Souvent, elle fait ce rêve … 
Par une belle soirée de juin, elle déambule 
dans l’Avenue principale de Tchernobyl 
Seule être vivant 
parmi les clones lapidaires de sa propre identité,.
Elle est la femme des tableaux de Delvaux, 
translucide sur fond de camaïeux de gris 
sous la lumière métallique de la pleine lune. 
Invariablement, elle pénètre dans ce qui fut 

la dernière fête foraine de la ville 
et s’immobilise devant un manège 
de chevaux de bois, 
vestige désuet d’une polychromie d’opérette. 
Là, indifférente à la décrépitude ambiante, 
elle attend le retour des hirondelles albinos… 
Tous les soirs, 
elles reviennent se poser, 
en un interminable « copier » « coller », 
le long d’une ligne électrique sans objet…
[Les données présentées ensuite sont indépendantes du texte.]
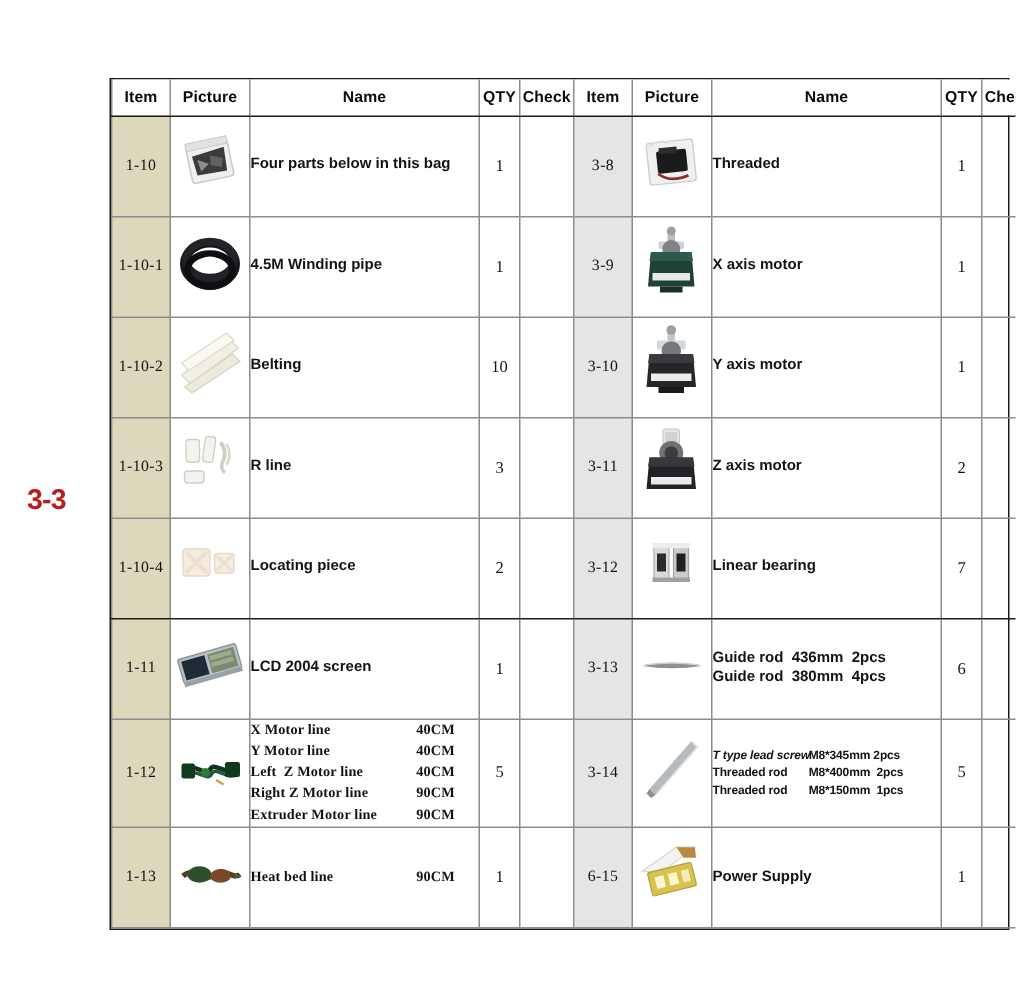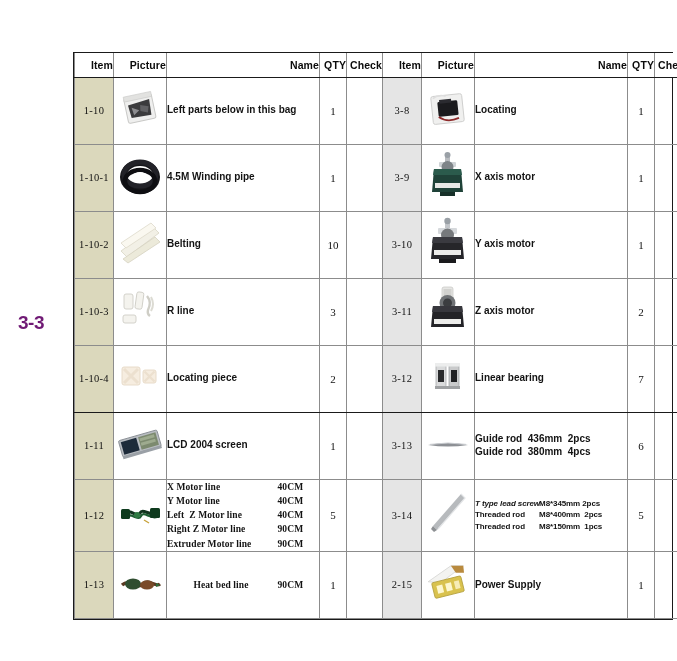"Item" table.parts th { text-align: right -> center }
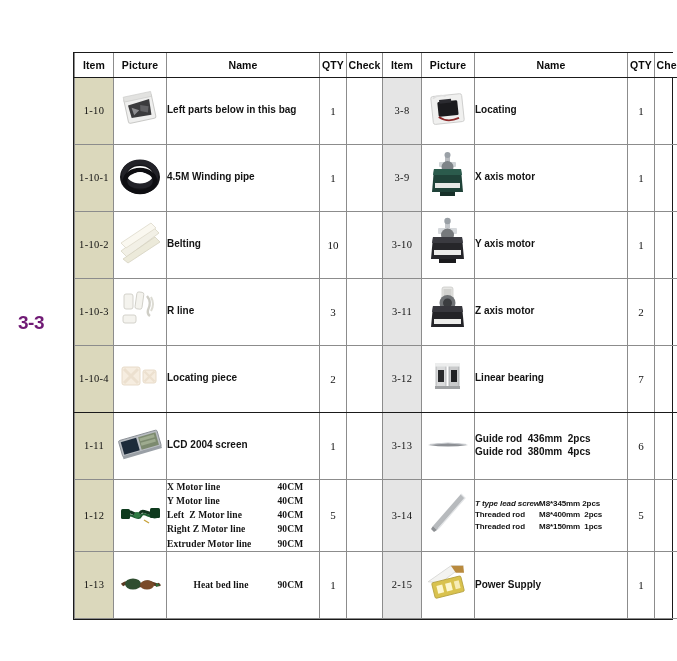"Left parts below in this" td.name-cell { text: Left -> Four }
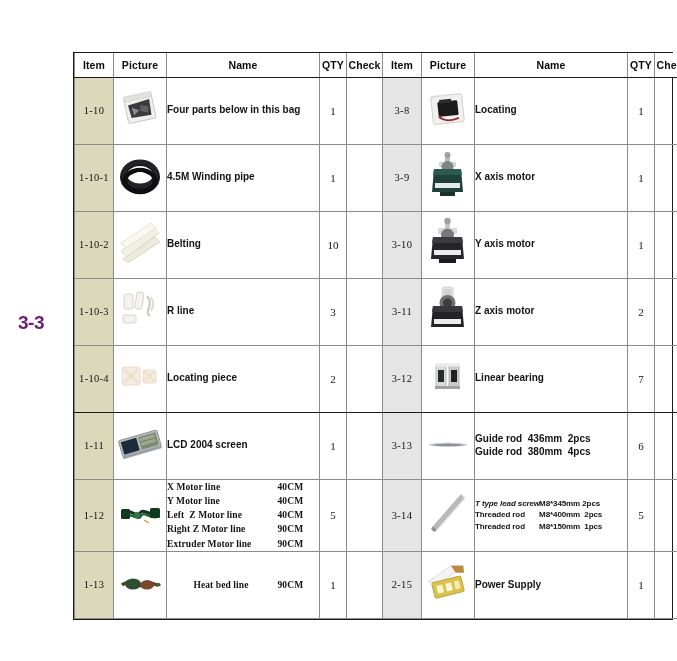"Locating" td.name-cell { text: Locating -> Threaded }
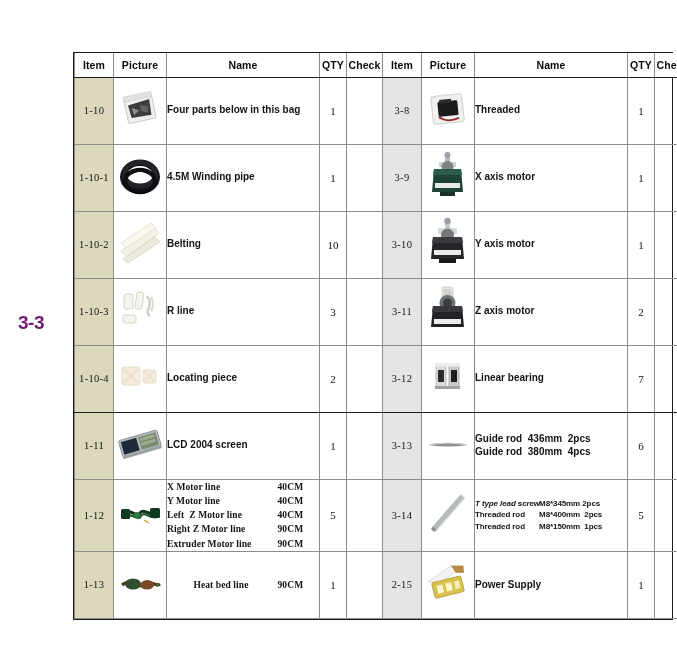"3-3" .section-marker { color: #701a75 -> #b91c1c; top: 312px -> 323px }
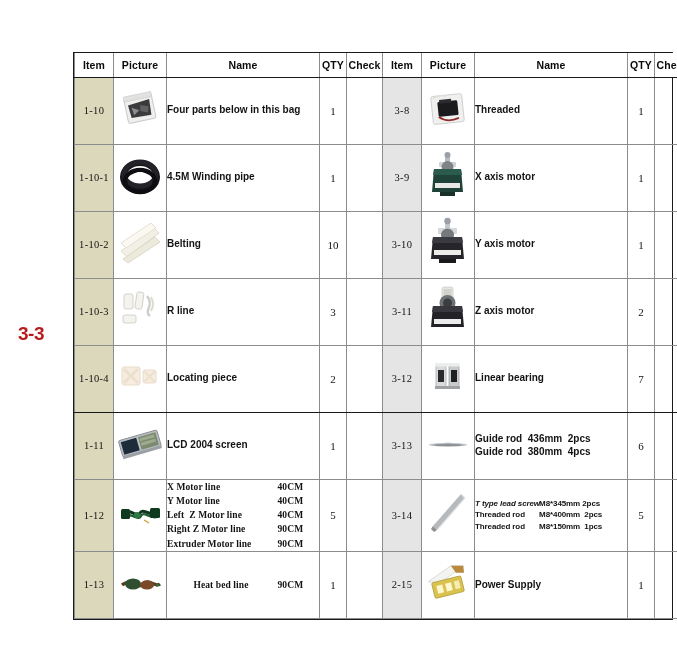"Heat bed line" span.lbl { text-align: center -> none }
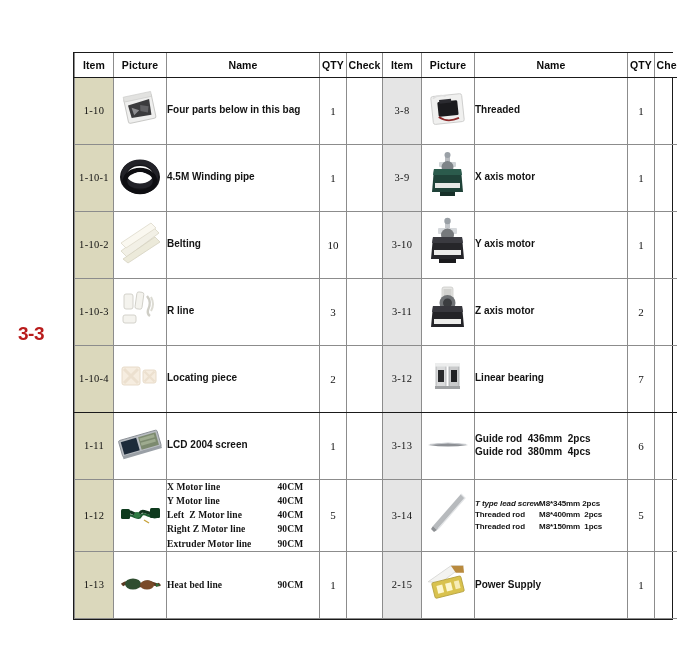"2-15" td.item-cell { text: 2-15 -> 6-15 }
ballerines timides d’une chorégraphie de l’absurde, 
hésitantes et maladroites, 
superposant leurs silhouettes floues de plumage blanc 
sur le gris humide des réacteurs agonisant 
dans leurs carapaces de béton fissuré. 
Silencieuses, 
elles se pressent les unes contre les autres 
et s’immobilisent sans vie. 
Judith voudrait les compter, 
les dissocier, 
leur attribuer une parcelle d’identité. 
Mais jamais elle n’y parvient 
Coupable de ne pas avoir su les sortir de leur 
anonymat glacé, elle se réveille en larmes. 
Toutes les erreurs passées et à venir de l’humanité 
s’imposent alors à elle avec l’évidence de la révélation.